[YOUR TASK]
Determine the count of lines containing "Plan" in the entries below and return only that figure.

DATA FOR ANALYSIS START

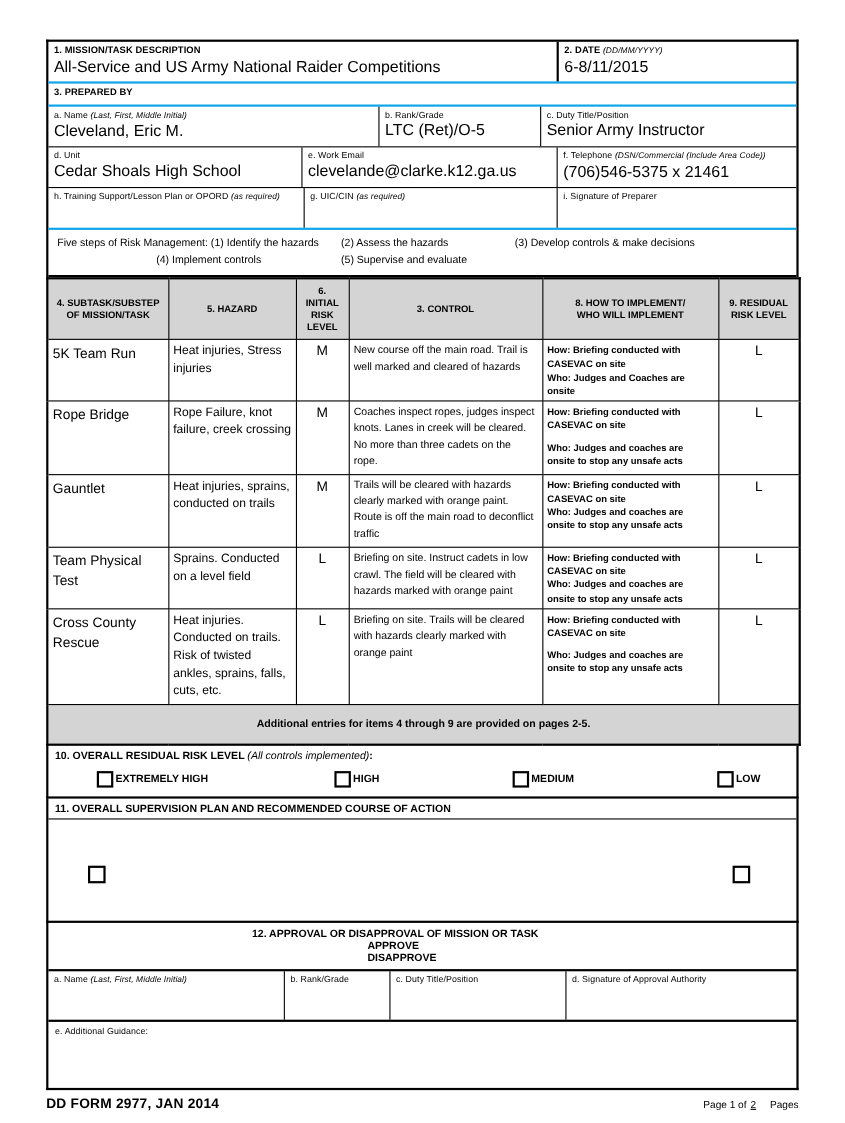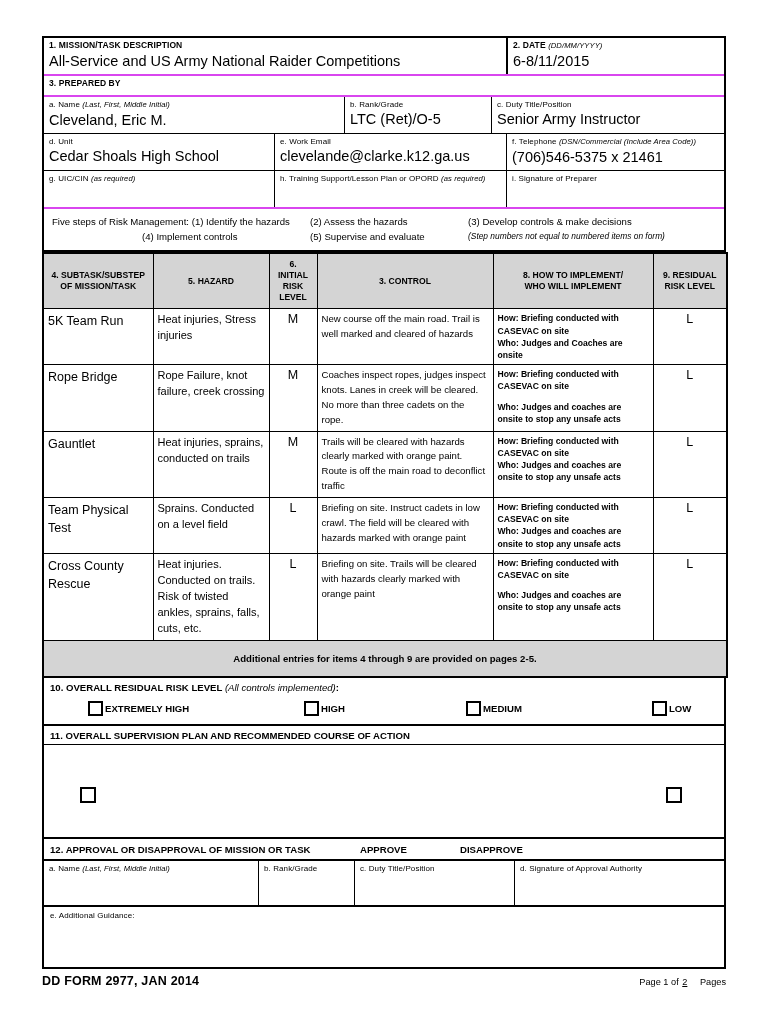--- a/index.html
+++ b/index.html
@@ -22,21 +22,21 @@
     width: 684px;
   }
 
   
   .form-outer {
     border: 2px solid #000;
     border-bottom: none;
   }
   .row {
     display: flex;
-    border-bottom: 2px solid #d946ef;
+    border-bottom: 2px solid #0ea5e9;
   }
   .row.thin {
     border-bottom: 1px solid #000;
   }
   .cell {
     position: relative;
     padding: 3px 5px 4px 5px;
     box-sizing: border-box;
     flex: 1 1 auto;
     min-width: 0;
@@ -238,20 +238,21 @@
     border-right: 2px solid #000;
     border-bottom: 2px solid #000;
   }
   .sec12-head {
     display: flex;
     align-items: center;
     font-size: 9.6px;
     font-weight: bold;
     padding: 5px 6px 4px 6px;
     border-bottom: 2px solid #000;
+    flex-direction: column;
   }
   .sec12-head .t12 { width: 310px; }
   .sec12-head .ap  { width: 100px; }
   .sec12-row {
     display: flex;
     border-bottom: 2px solid #000;
   }
   .sec12-row .cell { height: 44px; }
   .s12a { width: 214px; }
   .s12b { width: 96px; }
@@ -335,42 +336,41 @@
         <div class="lbl reg">e. Work Email</div>
         <div class="val">clevelande@clarke.k12.ga.us</div>
       </div>
       <div class="cell">
         <div class="lbl reg"><span>f. Telephone</span> <span class="it">(DSN/Commercial (Include Area Code))</span></div>
         <div class="val">(706)546-5375 x 21461</div>
       </div>
     </div>
 
     <div class="row">
+      <div class="cell" style="width:232px;flex:none;">
+        <div class="lbl reg"><span>h.  Training Support/Lesson Plan or OPORD</span> <span class="it">(as required)</span></div>
+      </div>
       <div class="cell" style="width:230px;flex:none;height:36px;">
         <div class="lbl reg"><span>g. UIC/CIN</span> <span class="it">(as required)</span></div>
-      </div>
-      <div class="cell" style="width:232px;flex:none;">
-        <div class="lbl reg"><span>h.  Training Support/Lesson Plan or OPORD</span> <span class="it">(as required)</span></div>
       </div>
       <div class="cell">
         <div class="lbl reg">i.  Signature of Preparer</div>
       </div>
     </div>
 
     <div class="steps">
       <div class="steps-line">
         <div class="s-a">Five steps of Risk Management: (1) Identify the hazards</div>
         <div class="s-b">(2) Assess the hazards</div>
         <div class="s-c">(3) Develop controls &amp; make decisions</div>
       </div>
       <div class="steps-line">
         <div class="pad"></div>
         <div class="s-a" style="width:168px;">(4) Implement controls</div>
         <div class="s-b">(5) Supervise and evaluate</div>
-        <div class="s-c note">(Step numbers not equal to numbered items on form)</div>
       </div>
     </div>
 
   </div>
 
   <table class="risk">
     <colgroup>
       <col class="c-sub">
         <col class="c-haz">
         <col class="c-init">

DATA FOR ANALYSIS END

[RESULT BELOW]
2